Cooperate with law enforcement agencies concerning conduct or activity that the business, service provider, or third party reasonably and in good faith believes may violate federal, state, or local law.
Exercise or defend legal claims.
But often, compliance issues arise before any civil, criminal, or regulatory proceedings are formally initiated, before law enforcement agencies are involved, and sometimes even before a business is aware of a potential legal claim. As the regulations are currently written, none of the exceptions discussed above would protect a company from situations where an employee is aware of wrongdoing, and requests that an unwitting business delete information that could later be used as evidence against the employee, thereby subverting the investigation process before it has even started.

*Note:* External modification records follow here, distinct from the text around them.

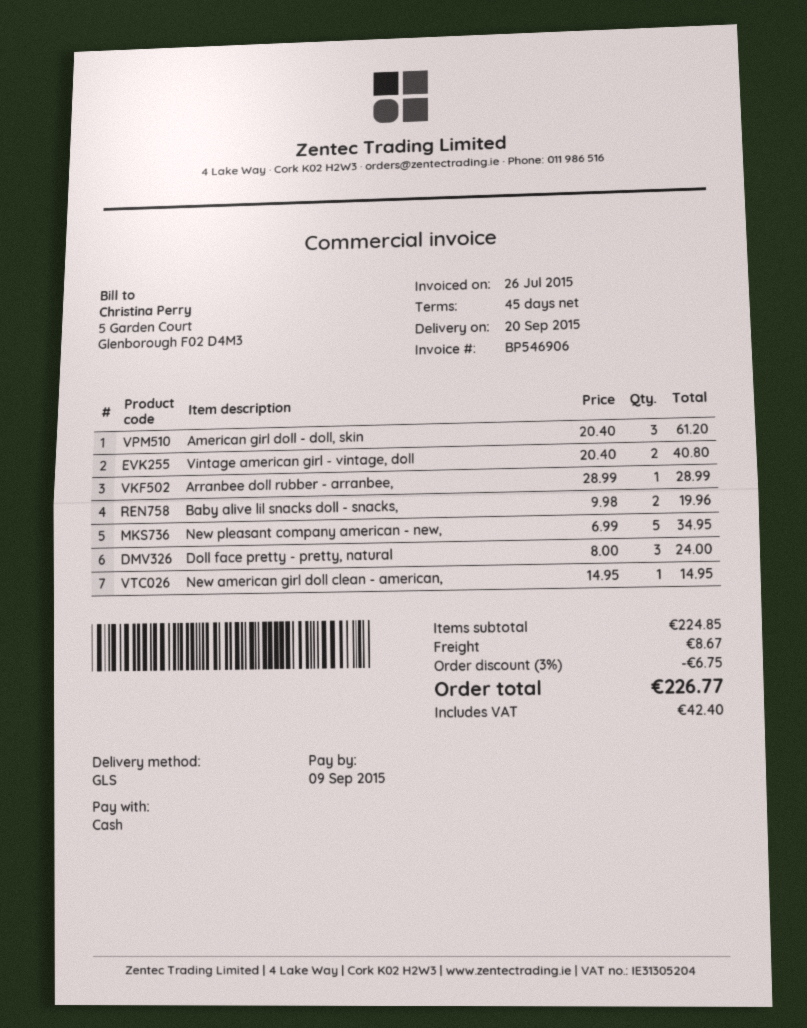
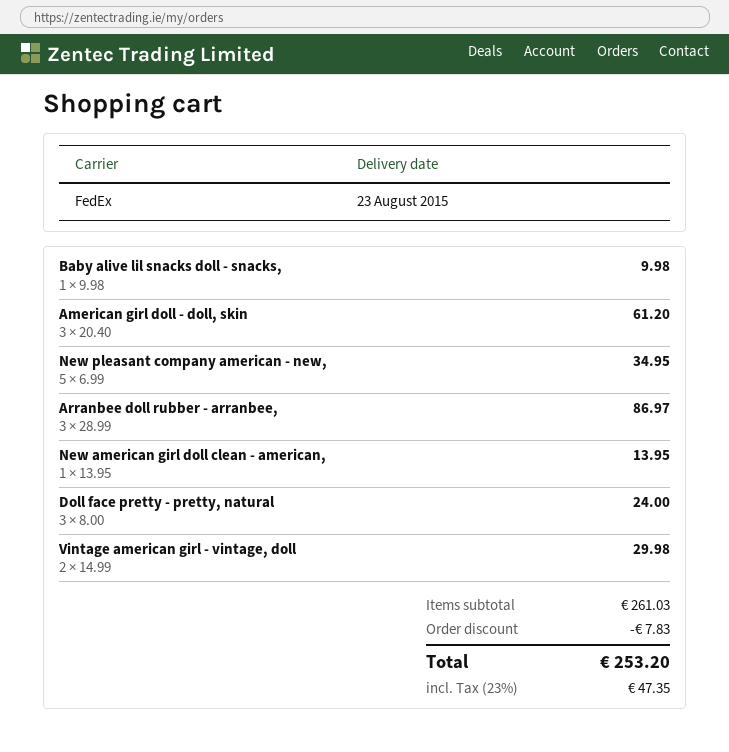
delivery date: 2015-09-20 -> 2015-08-23
shipping method: GLS -> FedEx
Vintage american girl - vintage, doll: 2 x 20.40 = 40.80 -> 2 x 14.99 = 29.98
Arranbee doll rubber - arranbee,: 1 x 28.99 = 28.99 -> 3 x 28.99 = 86.97
Baby alive lil snacks doll - snacks,: 2 x 9.98 = 19.96 -> 1 x 9.98 = 9.98
New american girl doll clean - american,: 1 x 14.95 = 14.95 -> 1 x 13.95 = 13.95
subtotal: 224.85 -> 261.03
discount: 6.75 -> 7.83
shipping: 8.67 -> none
tax: 42.40 -> 47.35
total: 226.77 -> 253.20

In addition, businesses will face real choices about whether to comply with CCPA or risk running afoul of federal laws requiring robust compliance programs, triggering Supremacy Clause questions that, ultimately, courts will have to clarify. Likewise, a company deleting adverse personal information at the request of an employee may risk a charge of spoliation of evidence under certain conditions.
Find the balance
To be prepared for these choices, compliance and ethics professionals should familiarize themselves with CCPA, GDPR, and other key privacy laws to identify potential conflicts. With the help of legal counsel, they should also develop protocols for dealing with employee privacy requests in a way that does not conflict with compliance interests and should consider other mitigation efforts to deal with the negative impact of privacy laws. These mitigation efforts should include, at a minimum, disclosures in employee handbooks regarding potential use of personal information for compliance and ethics uses (to bolster the argument that such uses are “reasonably aligned with the expectations of the consumer”), procedures to ensure information is not deleted before first ascertaining whether it may be retained pursuant to a lawful exception, and thorough documentation procedures to demonstrate compliance.
Conclusion
These issues are serious and have likely not been considered adequately, if at all, by CCPA drafters and regulators. While there is not necessarily any right way to close these loopholes, the best way would be to enact legislation that recognizes the importance of corporate compliance and ethics programs and that provides broad protection for compliance work.
Alternatively, the California legislature (and others with similar laws on the books) should amend existing privacy laws to adequately account for compliance and ethics programs. Whatever the solution, the CCPA, like other privacy laws, including GDPR, is in dire need of adjustment. Otherwise, valid compliance and ethics objectives will be unintentionally compromised in the name of privacy, and the ability to prevent and detect serious wrongdoing will be undermined.
Acknowledgments
The author would like to thank Joseph Murphy for his extensive comments, feedback, and edits to various versions of the draft.
Takeaways
-
Future laws and regulations need to better align with the requirements of internal compliance and ethics programs.
-
The California Consumer Privacy Act (CCPA), as the model for other privacy laws in the country, should be modified to address important compliance and ethics interests.
-
Compliance and ethics professionals should familiarize themselves with the CCPA, the General Data Protection Regulation, and other privacy laws to identify potential conflicts.
-
Compliance and ethics professionals should develop protocols for dealing with employee privacy requests in a way that does not conflict with compliance interests.
-
Compliance and ethics professionals should consider other mitigation efforts to deal with potential negative impacts of privacy laws.